> **Supplied entries**
____

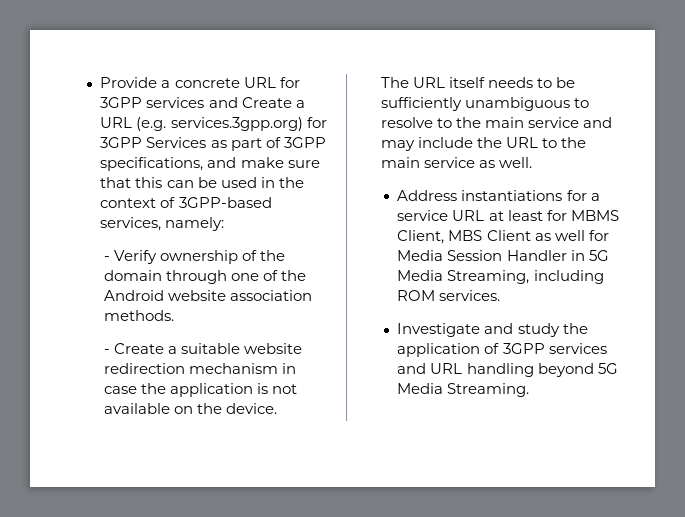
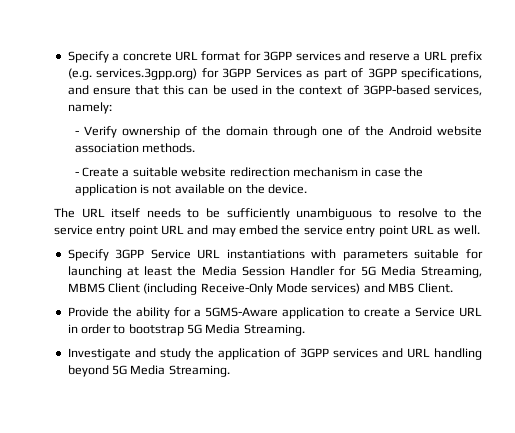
- Provide a concrete URL for 3GPP services and Create a URL (e.g. services.3gpp.org) for 3GPP Services as part of 3GPP specifications, and make sure that this can be used in the context of 3GPP-based services, namely:
+ Specify a concrete URL format for 3GPP services and reserve a URL prefix (e.g. services.3gpp.org) for 3GPP Services as part of 3GPP specifications, and ensure that this can be used in the context of 3GPP-based services, namely:
- The URL itself needs to be sufficiently unambiguous to resolve to the main service and may include the URL to the main service as well.
- Address instantiations for a service URL at least for MBMS Client, MBS Client as well for Media Session Handler in 5G Media Streaming, including ROM services.
+ The URL itself needs to be sufficiently unambiguous to resolve to the service entry point URL and may embed the service entry point URL as well.
+ Specify 3GPP Service URL instantiations with parameters suitable for launching at least the Media Session Handler for 5G Media Streaming, MBMS Client (including Receive-Only Mode services) and MBS Client.
+ Provide the ability for a 5GMS-Aware application to create a Service URL in order to bootstrap 5G Media Streaming.

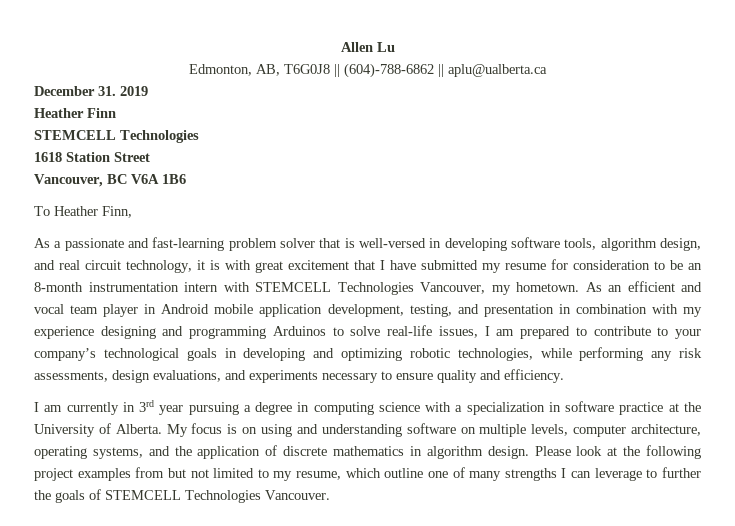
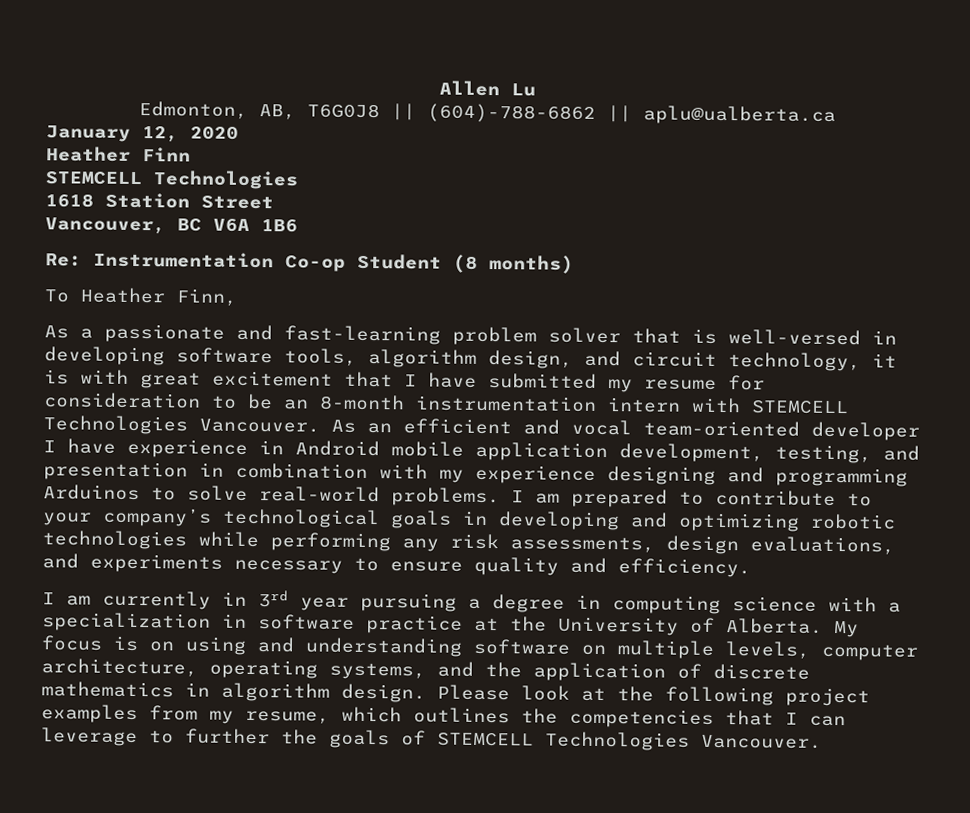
- December 31. 2019
+ January 12, 2020
+ Re: Instrumentation Co-op Student (8 months)
- As a passionate and fast-learning problem solver that is well-versed in developing software tools, algorithm design, and real circuit technology, it is with great excitement that I have submitted my resume for consideration to be an 8-month instrumentation intern with STEMCELL Technologies Vancouver, my hometown.
+ As a passionate and fast-learning problem solver that is well-versed in developing software tools, algorithm design, and circuit technology, it is with great excitement that I have submitted my resume for consideration to be an 8-month instrumentation intern with STEMCELL Technologies Vancouver.
- As an efficient and vocal team player in Android mobile application development, testing, and presentation in combination with my experience designing and programming Arduinos to solve real-life issues, I am prepared to contribute to your company’s technological goals in developing and optimizing robotic technologies, while performing any risk assessments, design evaluations, and experiments necessary to ensure quality and efficiency.
+ As an efficient and vocal team-oriented developer I have experience in Android mobile application development, testing, and presentation in combination with my experience designing and programming Arduinos to solve real-world problems. I am prepared to contribute to your company’s technological goals in developing and optimizing robotic technologies while performing any risk assessments, design evaluations, and experiments necessary to ensure quality and efficiency.
- Please look at the following project examples from but not limited to my resume, which outline one of many strengths I can leverage to further the goals of STEMCELL Technologies Vancouver.
+ Please look at the following project examples from my resume, which outlines the competencies that I can leverage to further the goals of STEMCELL Technologies Vancouver.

____

> **Required action**
If a line above contains the word "Streaming", list it.

> **Answer box**
- Address instantiations for a service URL at least for MBMS Client, MBS Client as well for Media Session Handler in 5G Media Streaming, including ROM services.
+ Specify 3GPP Service URL instantiations with parameters suitable for launching at least the Media Session Handler for 5G Media Streaming, MBMS Client (including Receive-Only Mode services) and MBS Client.
+ Provide the ability for a 5GMS-Aware application to create a Service URL in order to bootstrap 5G Media Streaming.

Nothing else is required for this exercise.